The purpose of this project is to determine the crystal structures of commercial pharmaceuticals using synchrotron X-ray powder diffraction data and computational chemistry techniques. Currently, we are analyzing four molecules with unpublished structures used to treat common maladies: tamsulosin hydrochloride (benign prostatic hyperplasia), pantoprazole sodium (gastric reflux disease), ipratropium bromide (COPD and asthma), and doxepin (chronic depression). Knowledge of the crystal structure helps rationalize chemical and biological properties, and also facilitates qualitative and quantitative phase analysis.

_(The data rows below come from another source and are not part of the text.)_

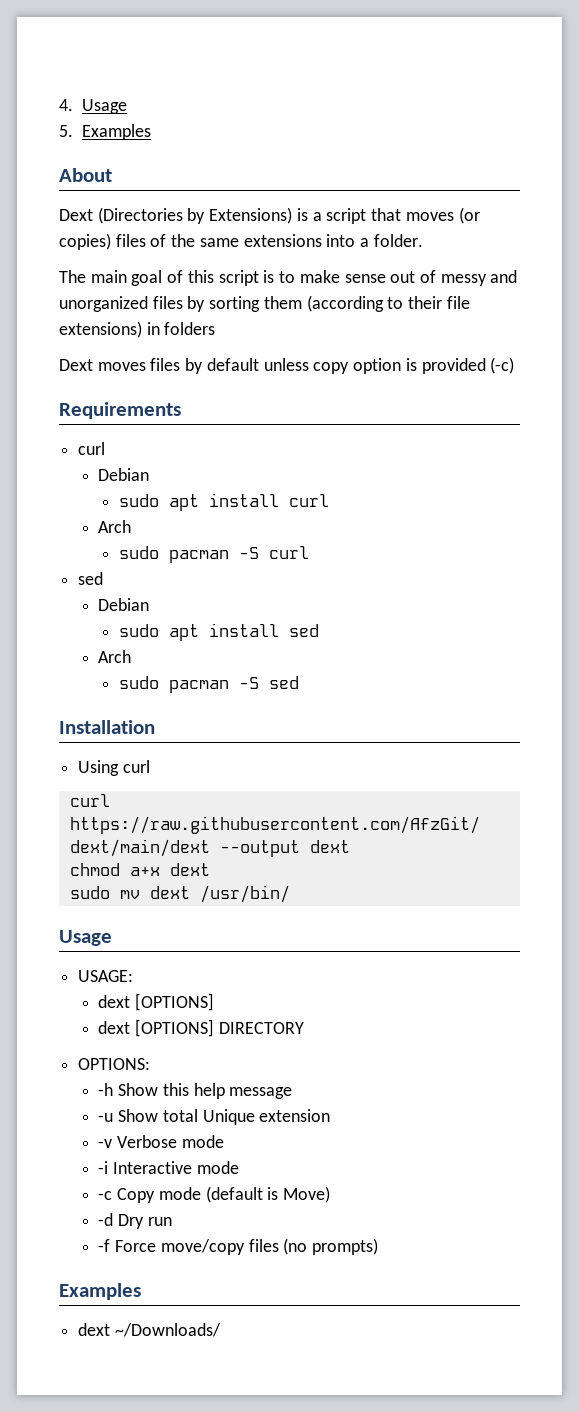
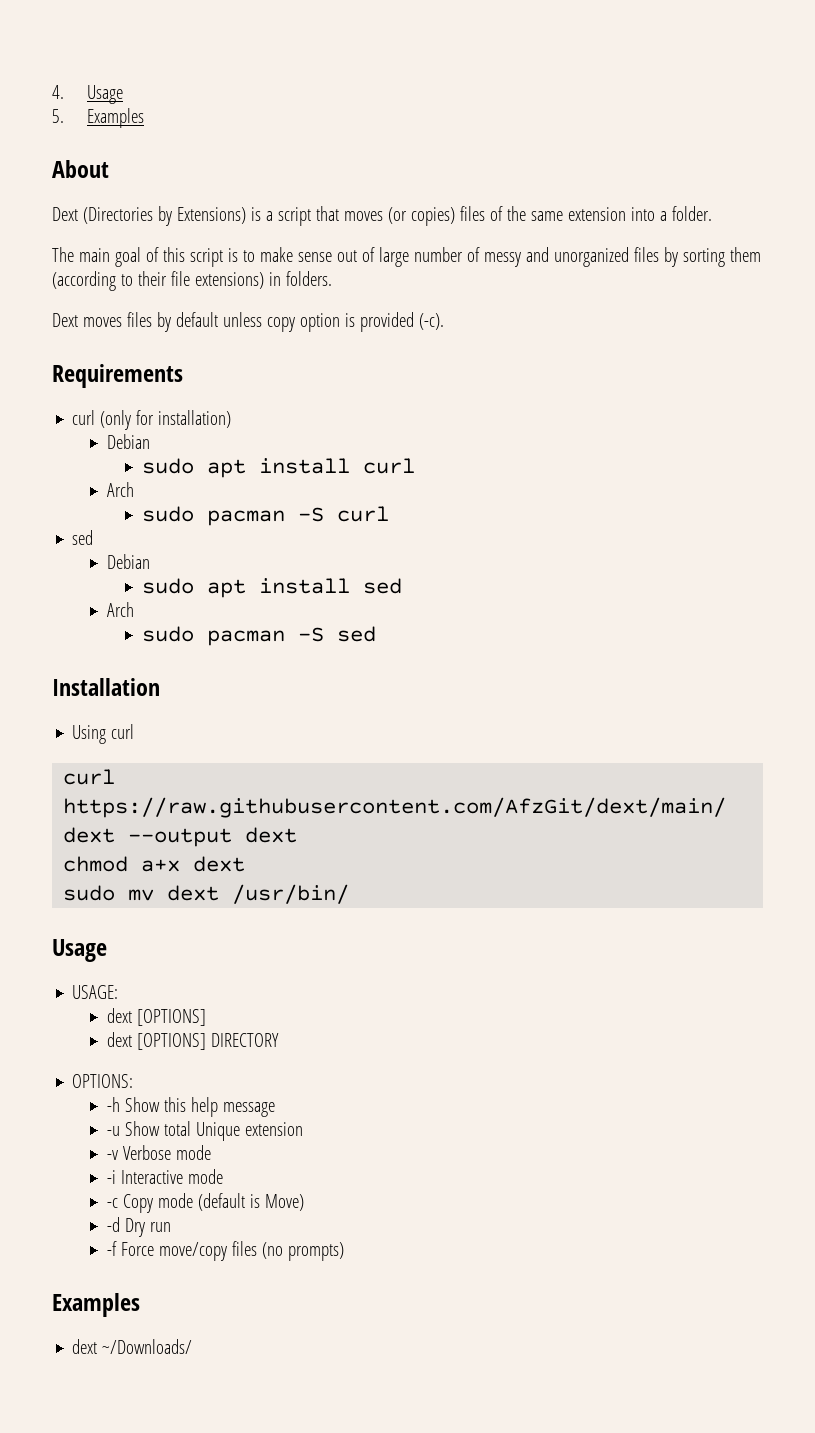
- Dext (Directories by Extensions) is a script that moves (or copies) files of the same extensions into a folder.
+ Dext (Directories by Extensions) is a script that moves (or copies) files of the same extension into a folder.
- The main goal of this script is to make sense out of messy and unorganized files by sorting them (according to their file extensions) in folders
+ The main goal of this script is to make sense out of large number of messy and unorganized files by sorting them (according to their file extensions) in folders.
- Dext moves files by default unless copy option is provided (-c)
+ Dext moves files by default unless copy option is provided (-c).
  Requirements
- curl
+ curl (only for installation)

We have solved and refined the crystal structures using Monte Carlo simulated annealing, Rietveld refinement, and density functional theory (DFT) geometry optimizations. We will present the structures and discuss their intermolecular bonding in the solid state, particularly hydrogen bonding. By understanding the structure of these compounds and how they interact with themselves, we can predict how they might interact with human biological pathways, knowledge which is essential in the creation of new pharmaceuticals.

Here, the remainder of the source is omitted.